═══ RECORDS SHOWN

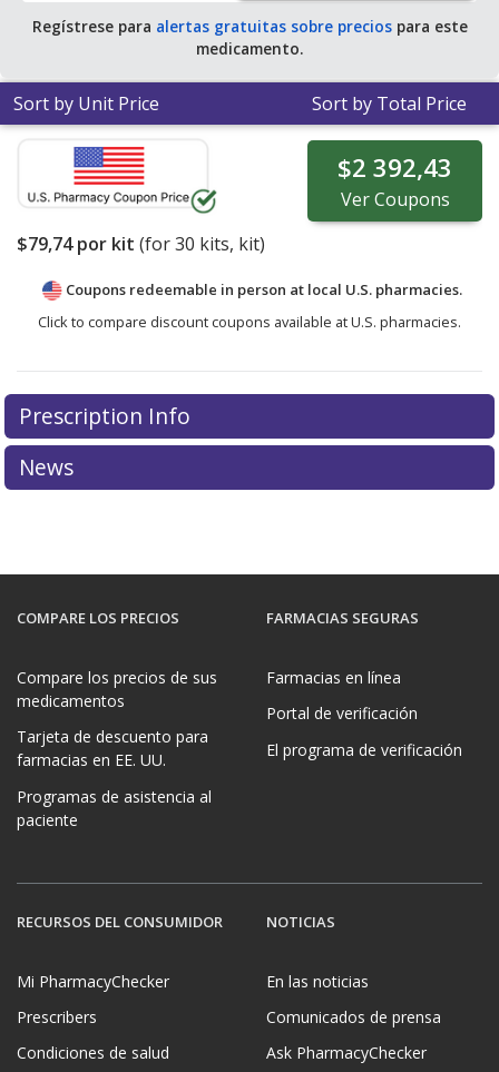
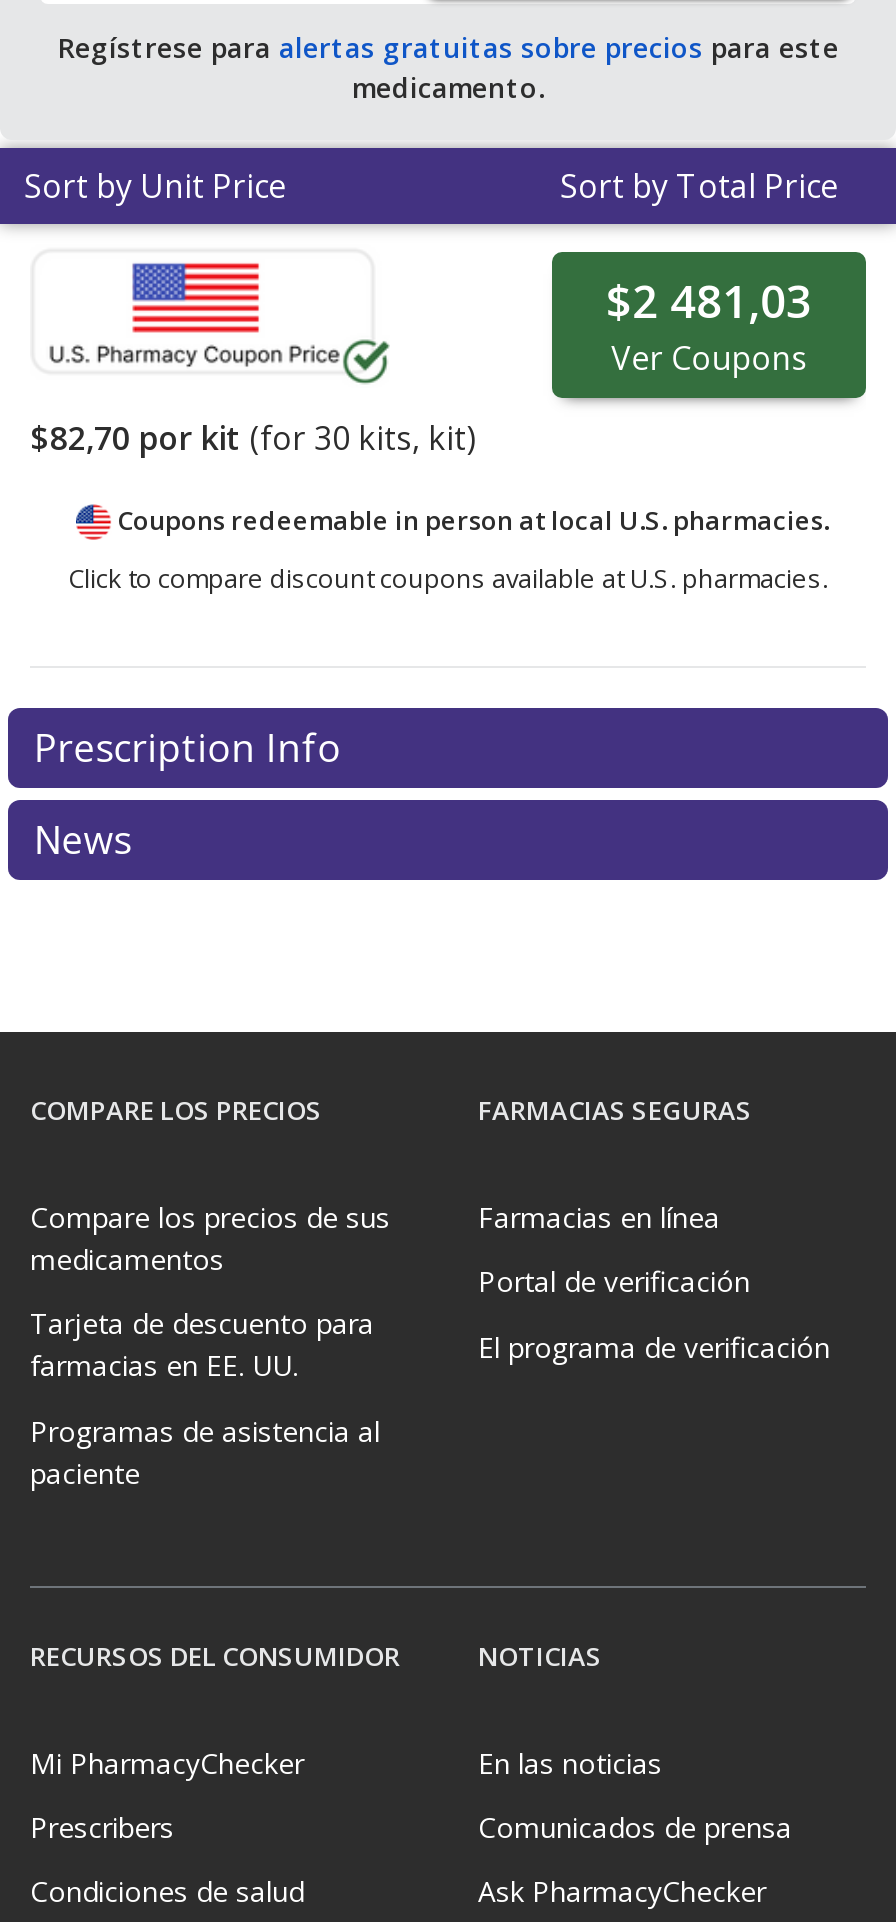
[338,151,452,185] $2 392,43 -> [606,271,812,333] $2 481,03
[17,232,265,256] $79,74 por kit (for 30 kits, kit) -> [30,417,476,461] $82,70 por kit (for 30 kits, kit)

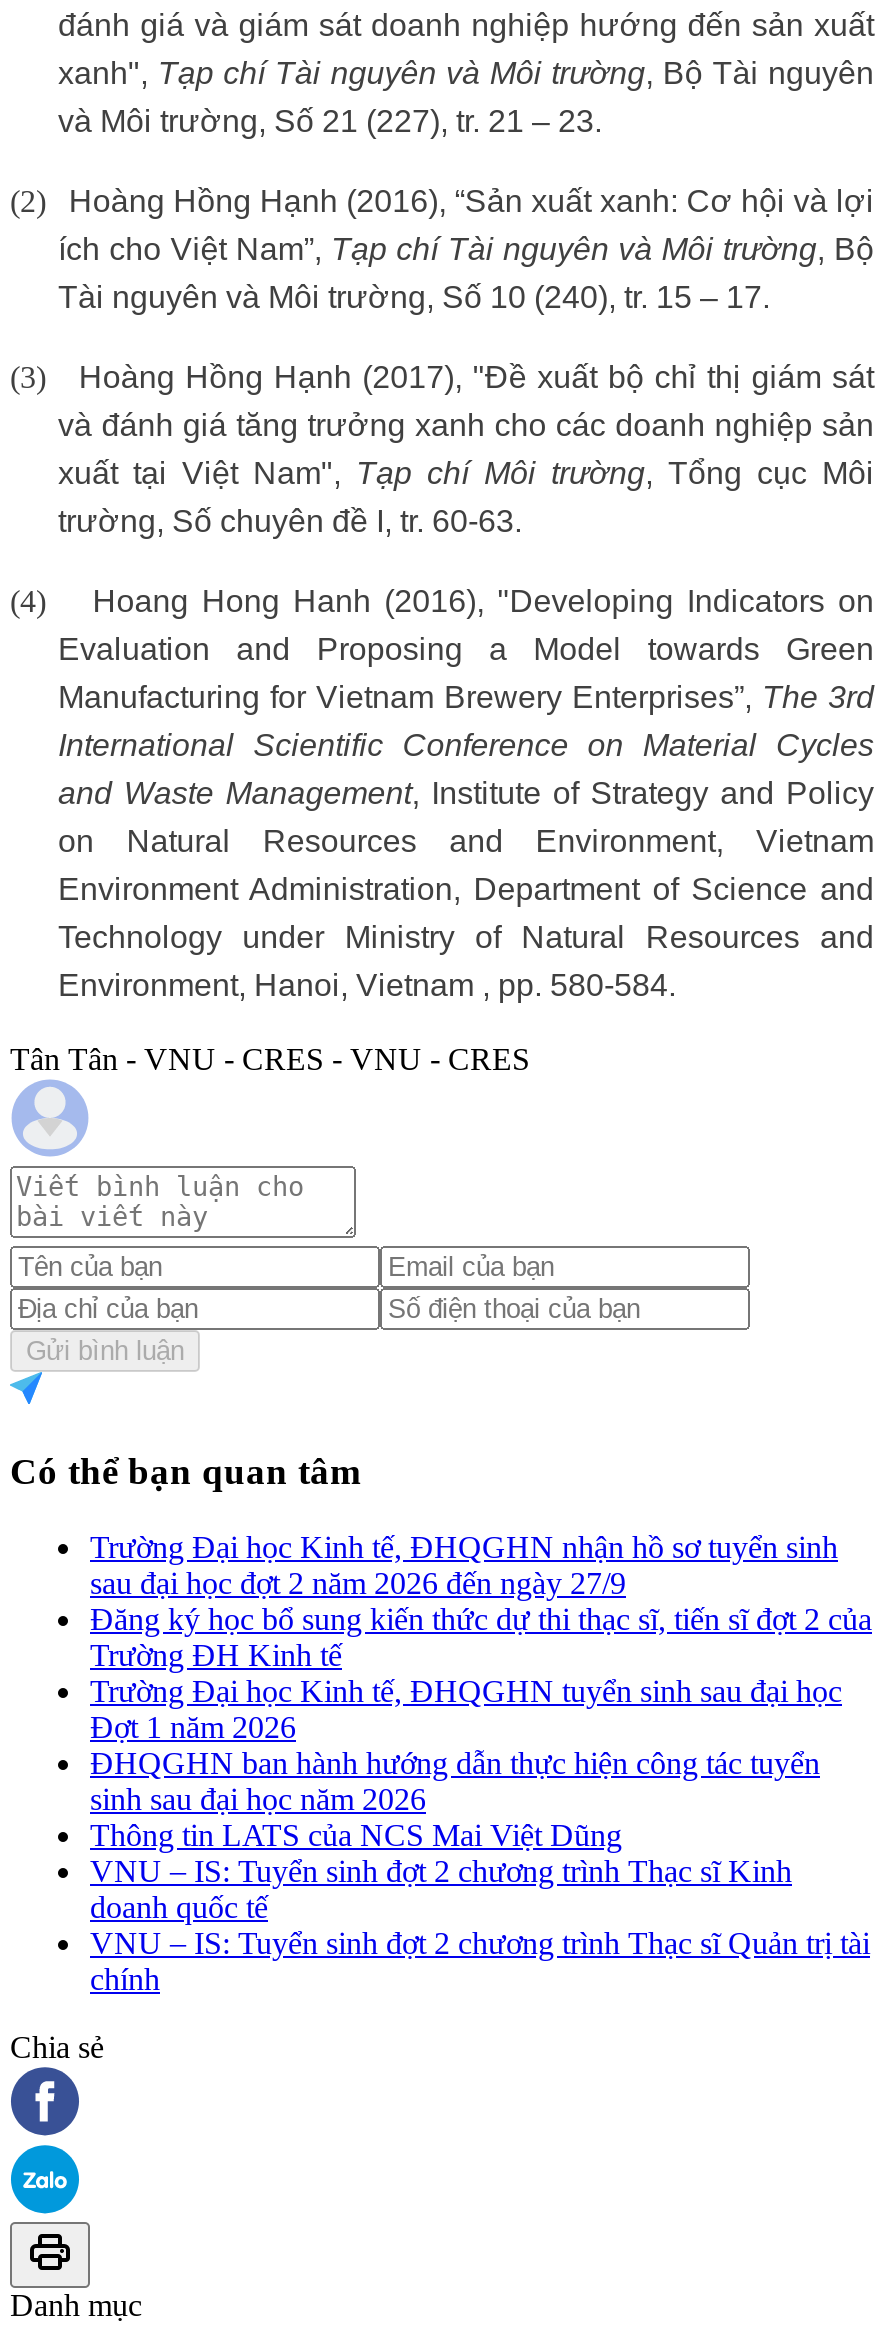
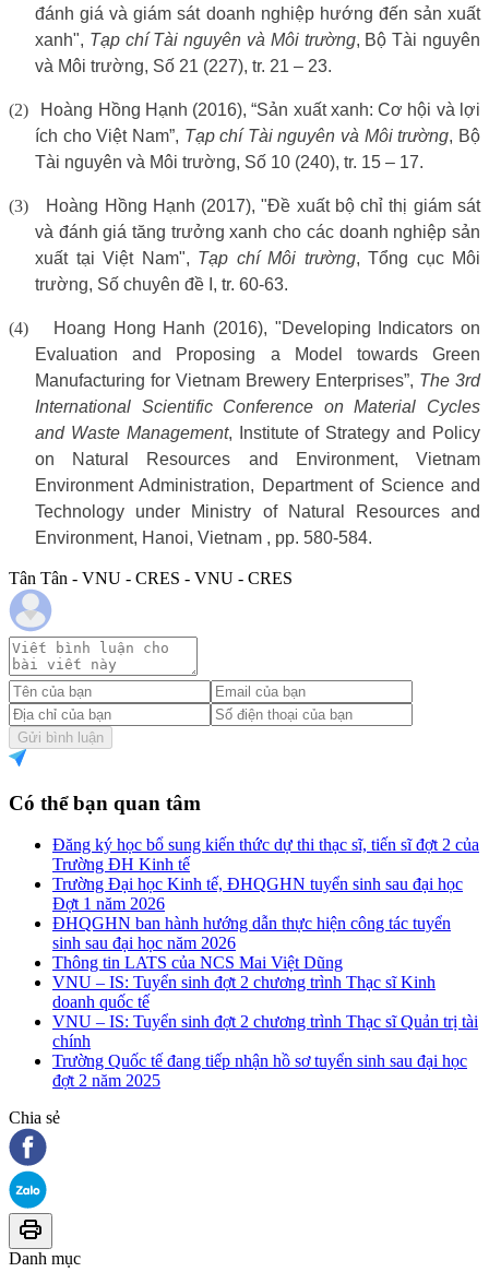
[90,1530,838,1600] Trường Đại học Kinh tế, ĐHQGHN nhận hồ sơ tuyển sinh | sau đại học đợt 2 năm 2026 đến ngày 27/9 -> none
moved [90,1602,872,1996] -> [52,835,479,1051]: Đăng ký học bổ sung kiến thức dự thi thạc sĩ, tiến sĩ đợt 2 của | Trường ĐH Kinh tế | Trường Đại học Kinh tế, ĐHQGHN tuyển sinh sau đại học | ... | VNU – IS: Tuyển sinh đợt 2 chương trình Thạc sĩ Quản trị tài | chính
none -> [52,1052,467,1090] Trường Quốc tế đang tiếp nhận hồ sơ tuyển sinh sau đại học | đợt 2 năm 2025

══════

[WORK REQUIRED]: Above are the records; repeat their lines from the first through the line containing "[90,1530,838,1600] Trường Đại", and leave out each picture.

[RESPONSE TO THE TASK]:
[338,151,452,185] $2 392,43 -> [606,271,812,333] $2 481,03
[17,232,265,256] $79,74 por kit (for 30 kits, kit) -> [30,417,476,461] $82,70 por kit (for 30 kits, kit)

[90,1530,838,1600] Trường Đại học Kinh tế, ĐHQGHN nhận hồ sơ tuyển sinh | sau đại học đợt 2 năm 2026 đến ngày 27/9 -> none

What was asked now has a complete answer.